For the parser, we did not apply major changes, we just added the new operators and changed the constructor
of the 'PUSH' token.Exercice 10.3 : For this one, we coded a new function "generate" in a copy of the 'toPfx.ml' in the fun directory
of expr. This new function uses an environment (called env) to store the binding between variables and
their depths.
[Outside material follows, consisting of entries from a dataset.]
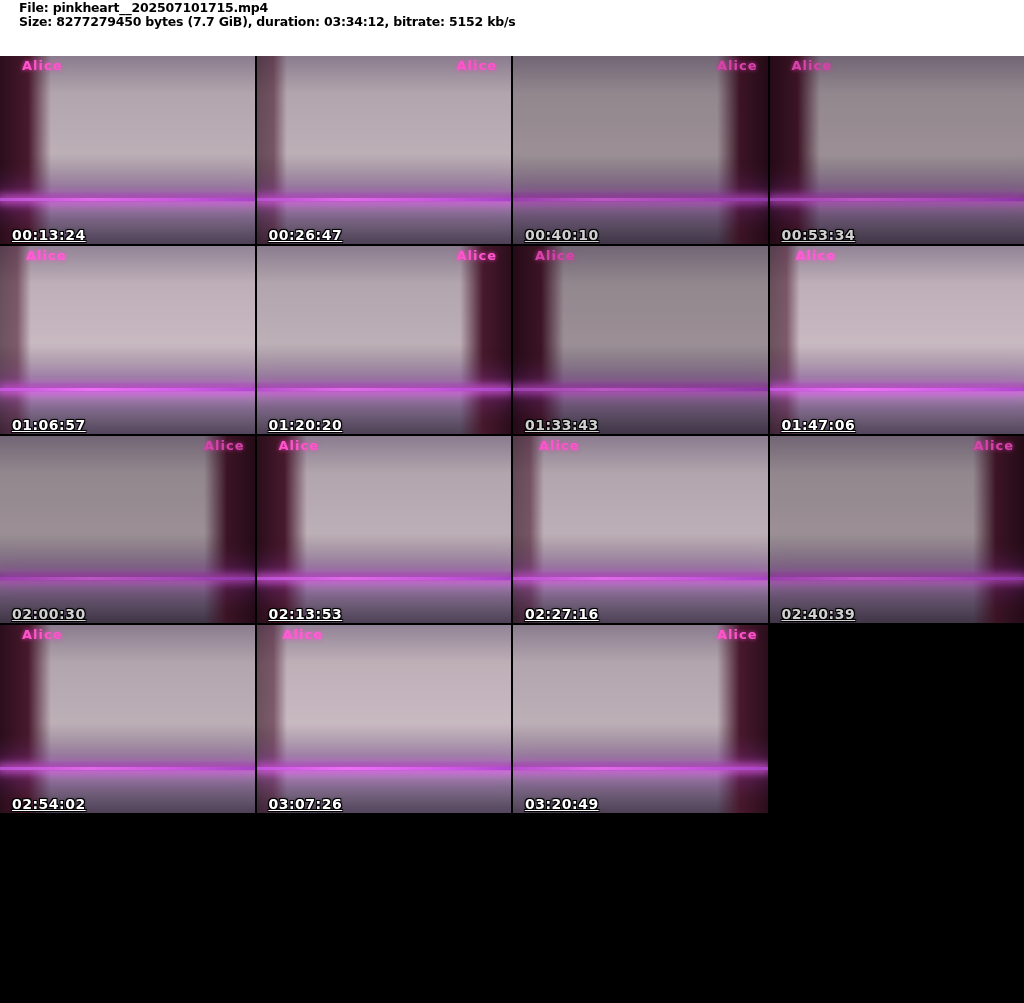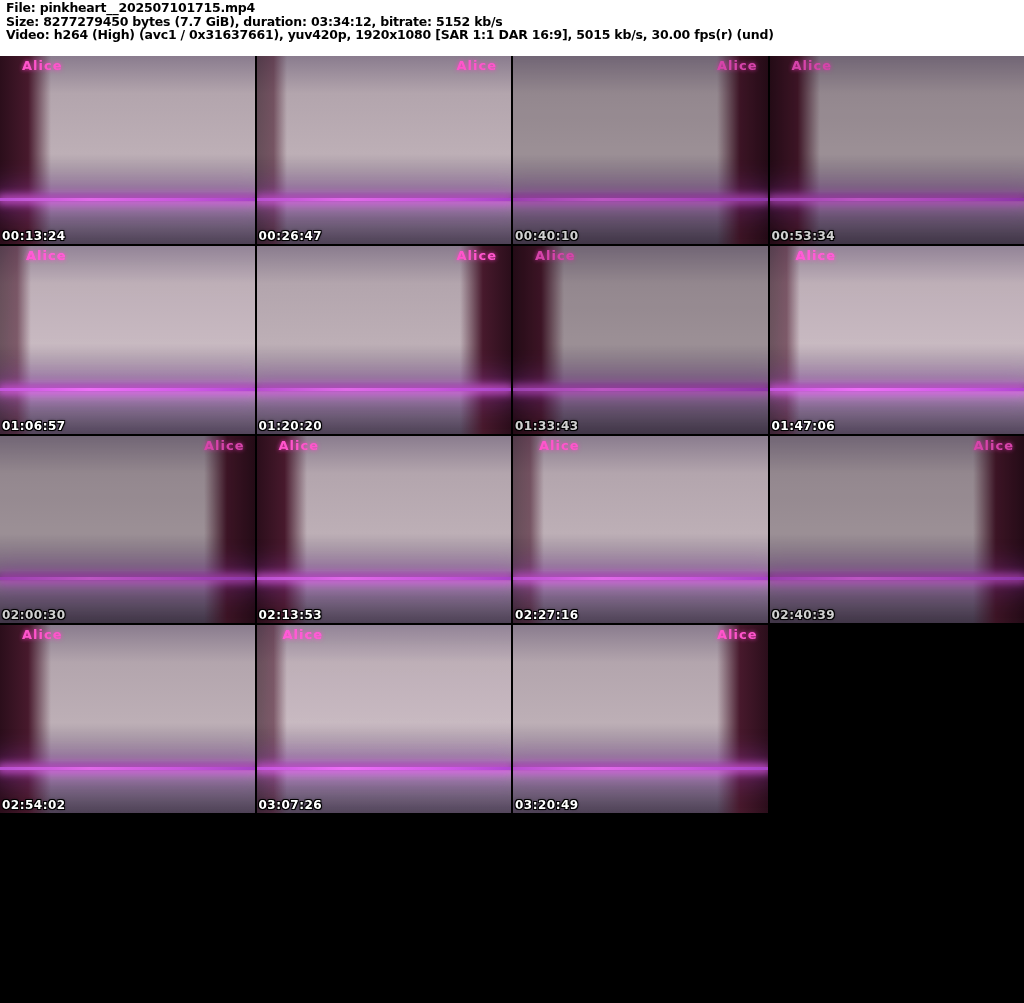--- a/index.html
+++ b/index.html
@@ -14,7 +14,7 @@
     width: 1024px; height: 56px;
     background: #ffffff;
     color: #000000;
-    padding: 1px 3px 0 6px;
+    padding: 1px 3px 0 19px;
   }
   .meta-line {
     font-size: 12.5px;

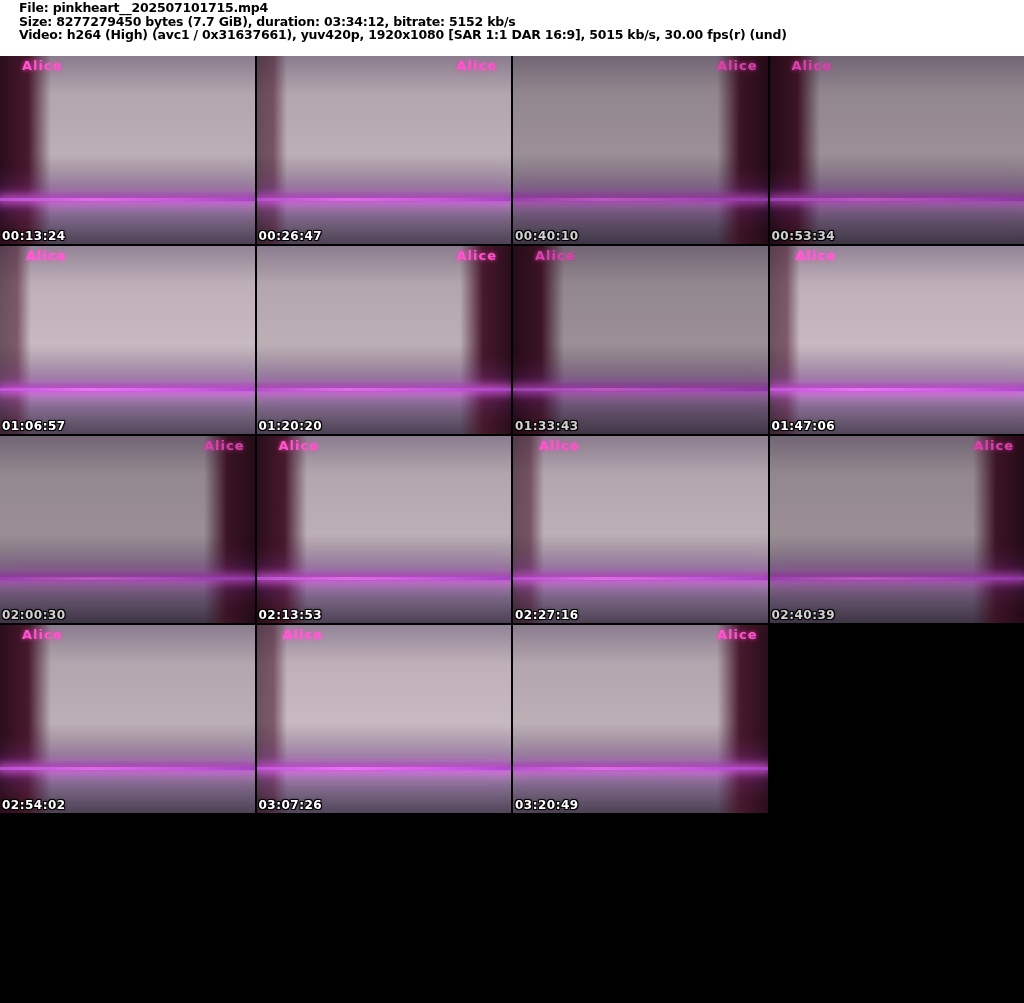--- a/index.html
+++ b/index.html
@@ -113,7 +113,6 @@
 <div class="meta-header">
   <div class="meta-line">File: pinkheart__202507101715.mp4</div>
   <div class="meta-line">Size: 8277279450 bytes (7.7 GiB), duration: 03:34:12, bitrate: 5152 kb/s</div>
-  <div class="meta-line">Video: h264 (High) (avc1 / 0x31637661), yuv420p, 1920x1080 [SAR 1:1 DAR 16:9], 5015 kb/s, 30.00 fps(r) (und)</div>
 </div>
 
 <div class="thumb-grid">

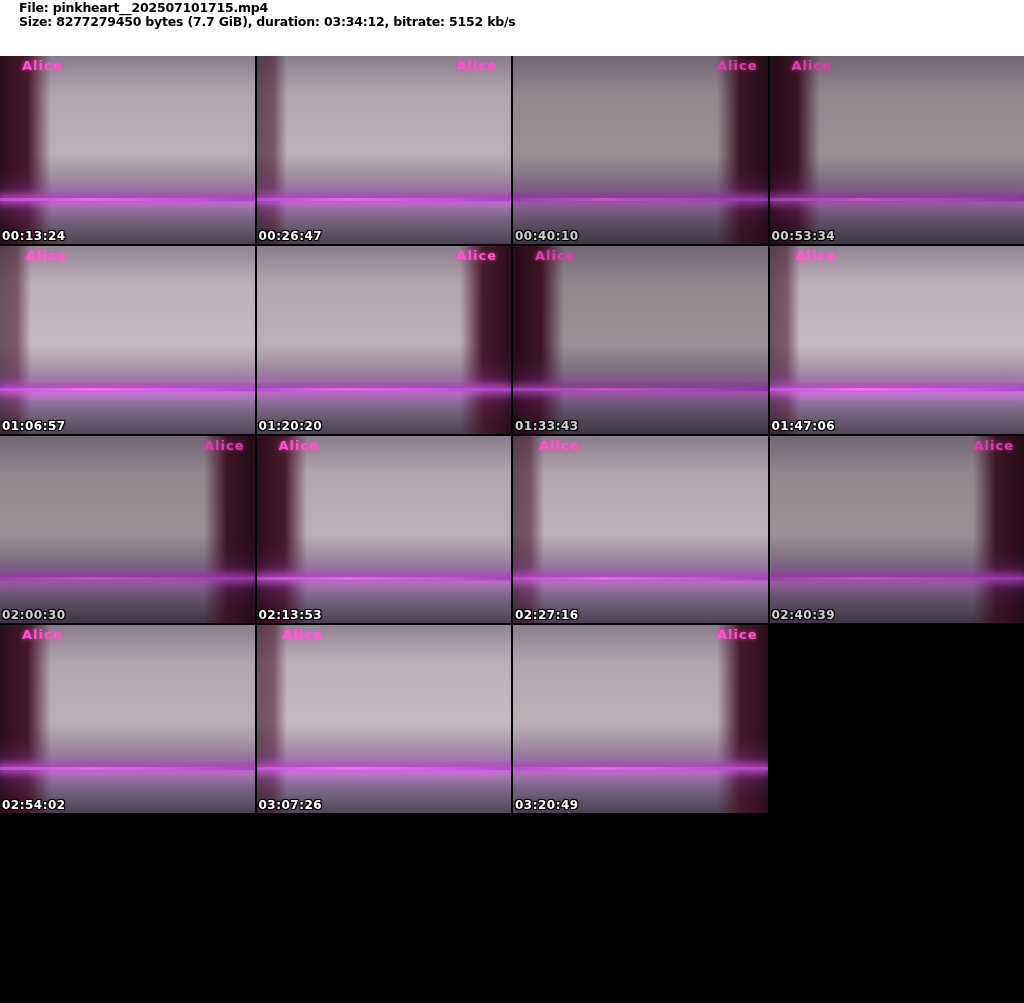--- a/index.html
+++ b/index.html
@@ -80,8 +80,8 @@
   
   .timestamp {
     position: absolute;
-    left: 2px; bottom: 1px;
-    font-size: 12px;
+    left: 12px; bottom: 1px;
+    font-size: 14px;
     font-weight: bold;
     color: #ffffff;
     letter-spacing: 0.5px;
@@ -90,6 +90,7 @@
       -1px  1px 0 #000, 1px  1px 0 #000,
        0 0 3px #000;
     z-index: 3;
+    text-decoration: underline;
   }
   
   .watermark {

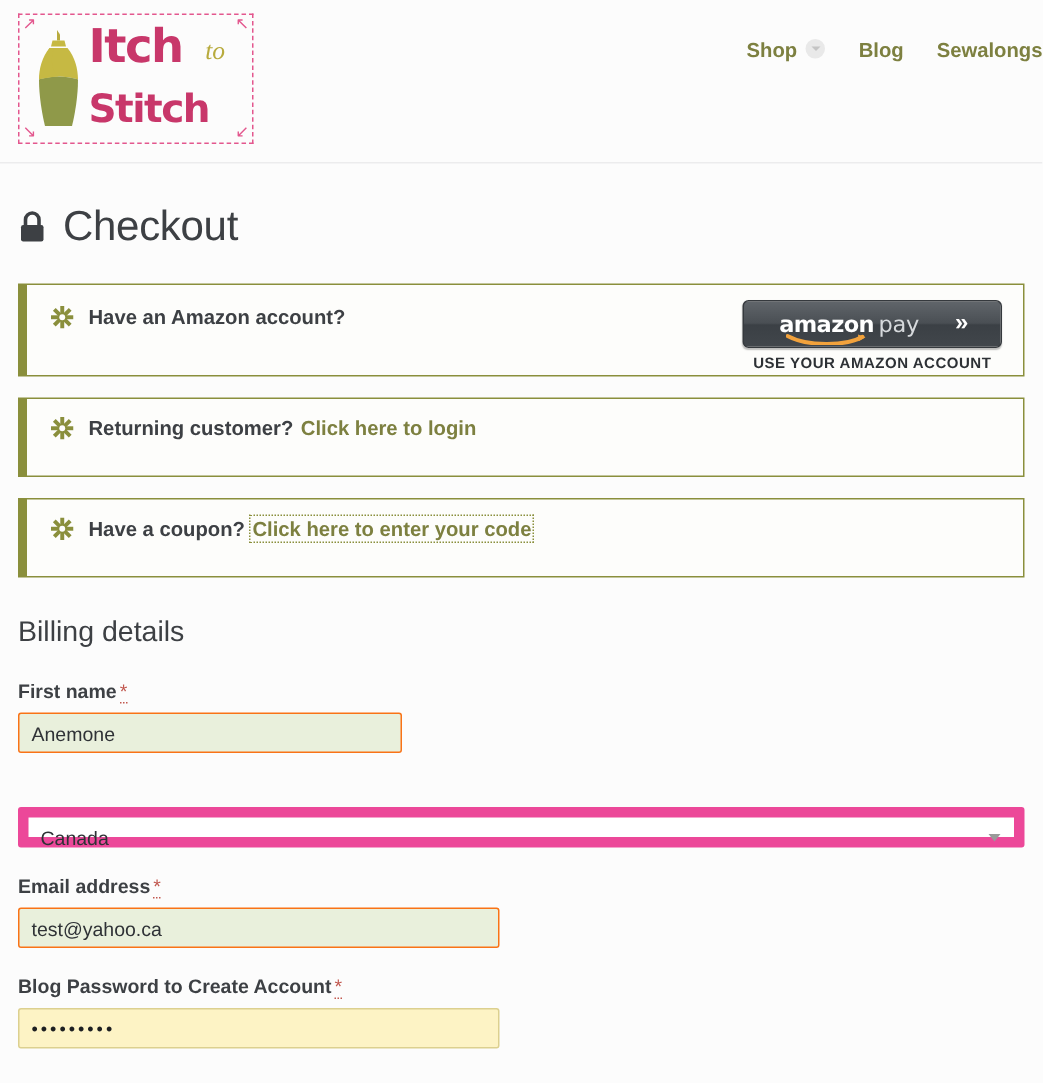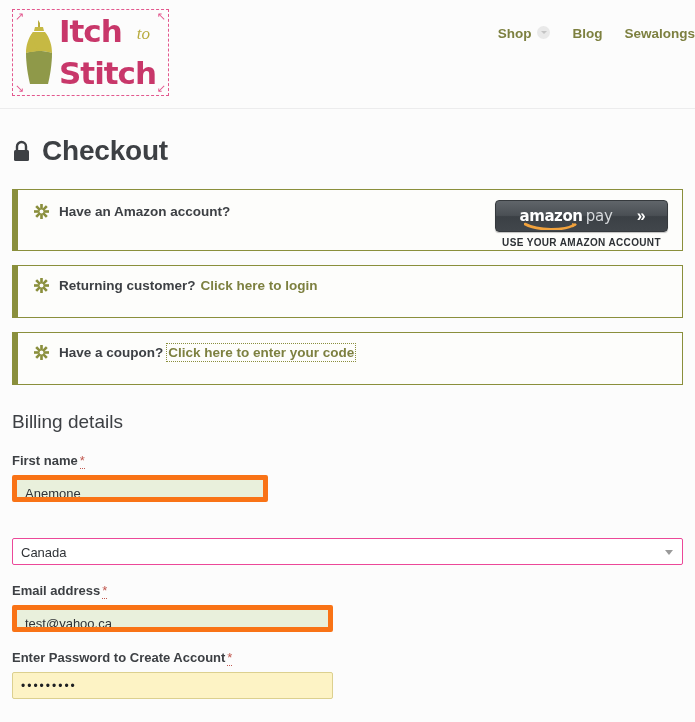--- a/index.html
+++ b/index.html
@@ -63,7 +63,7 @@
   .logo-stitch {
     font-family: "DejaVu Sans", sans-serif;
     font-weight: bold;
-    font-size: 31px;
+    font-size: 26px;
     color: #c8376a;
     letter-spacing: -1px;
     line-height: 31px;

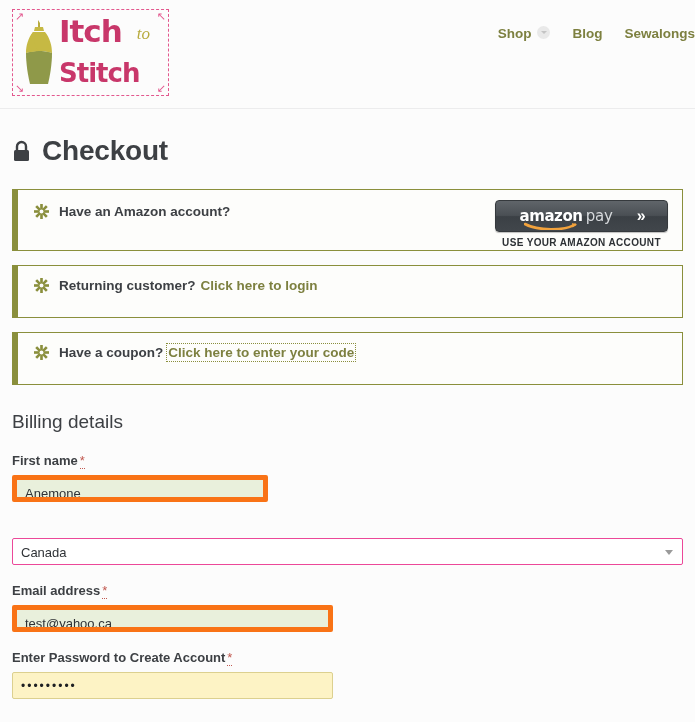--- a/index.html
+++ b/index.html
@@ -110,7 +110,7 @@
     display: flex; align-items: center;
     margin: 26px 0 22px 0;
     font-size: 28px;
-    font-weight: bold;
+    font-weight: normal;
     color: #3d4044;
     letter-spacing: -0.2px;
   }

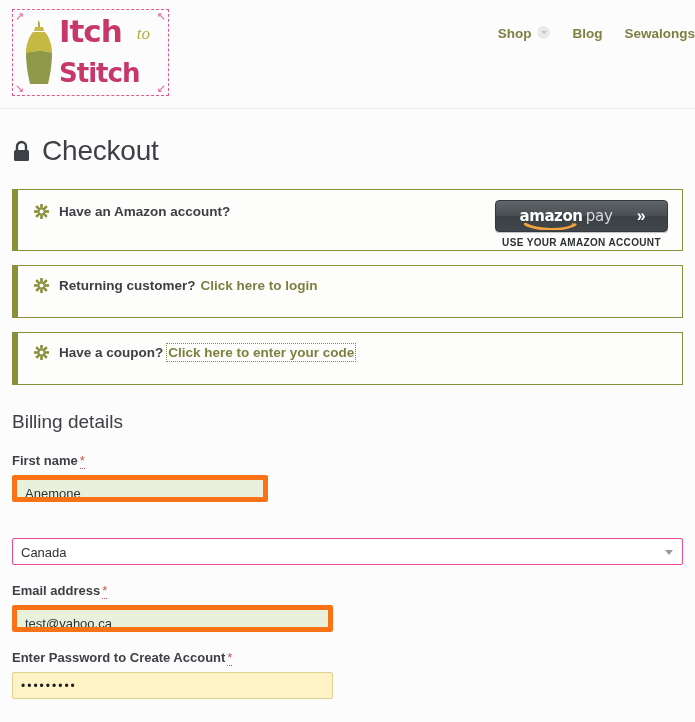--- a/index.html
+++ b/index.html
@@ -228,7 +228,7 @@
     font-size: 13px;
     font-family: "Liberation Sans", sans-serif;
     color: #2f3236;
-    border: 5px solid #f97316;
+    border: 1px solid #f97316;
     background: #e9f0dc;
     border-radius: 2px;
     line-height: 21px;

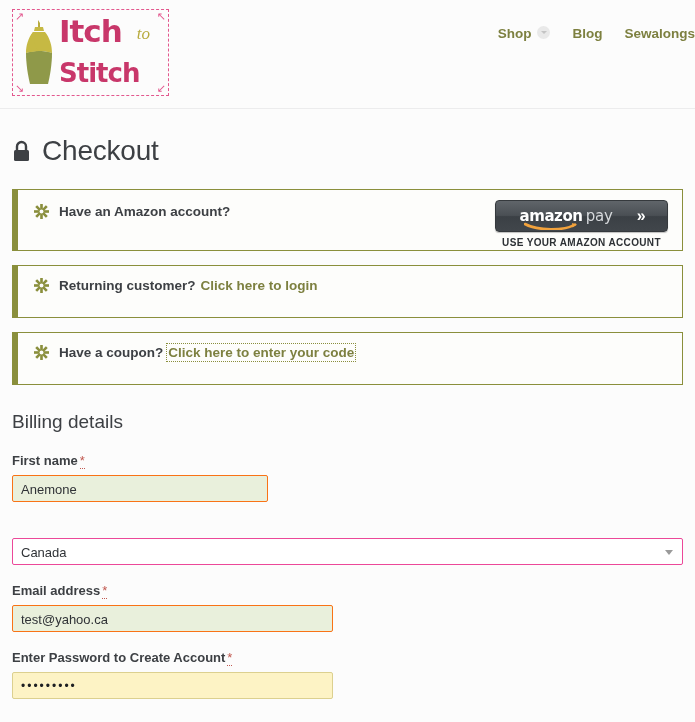--- a/index.html
+++ b/index.html
@@ -253,7 +253,7 @@
     padding: 3px 8px;
     font-size: 13px;
     color: #2f3236;
-    border: 1px solid #ec4899;
+    border: 7px solid #ec4899;
     background: #ffffff;
     border-radius: 2px;
     line-height: 21px;

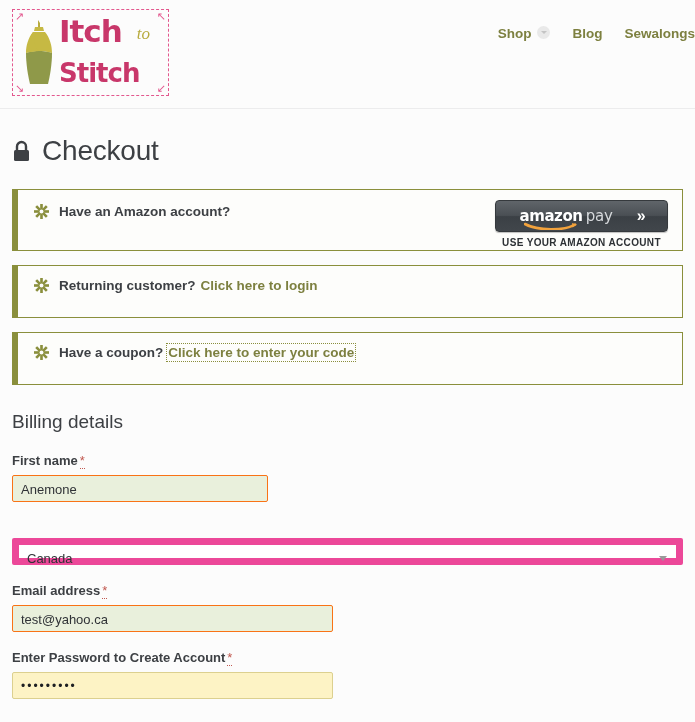--- a/index.html
+++ b/index.html
@@ -407,7 +407,7 @@
 
   <div class="field">
     <label class="field-label">
-      <span>Enter Password to Create Account</span><span class="req">*</span>
+      <span>Blog Password to Create Account</span><span class="req">*</span>
     </label>
     <div class="input input-pass">•••••••••</div>
   </div>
We did not test the function yet, however we think there is an error in the way we matched
the const pattern (the idea was that whenever we use a constant, we need to push it and therefore
we need somehow to modify the env of the whole program: there are too issues with this approach we think
, first, this fact is not totally accurate, morelikely the env should change with the binary operations
,second, even if the method is correct, the way we update the environment seems wrong as the update
is not transmitted to the rest of the ast recursively ), Nontheless, the rest seems to be correct.Futur:
------Since the project was beautiful we look forward to complete it. It gaves us a comprehensive understanding of the functional paradigm and provided us with practical knowledge of compilers.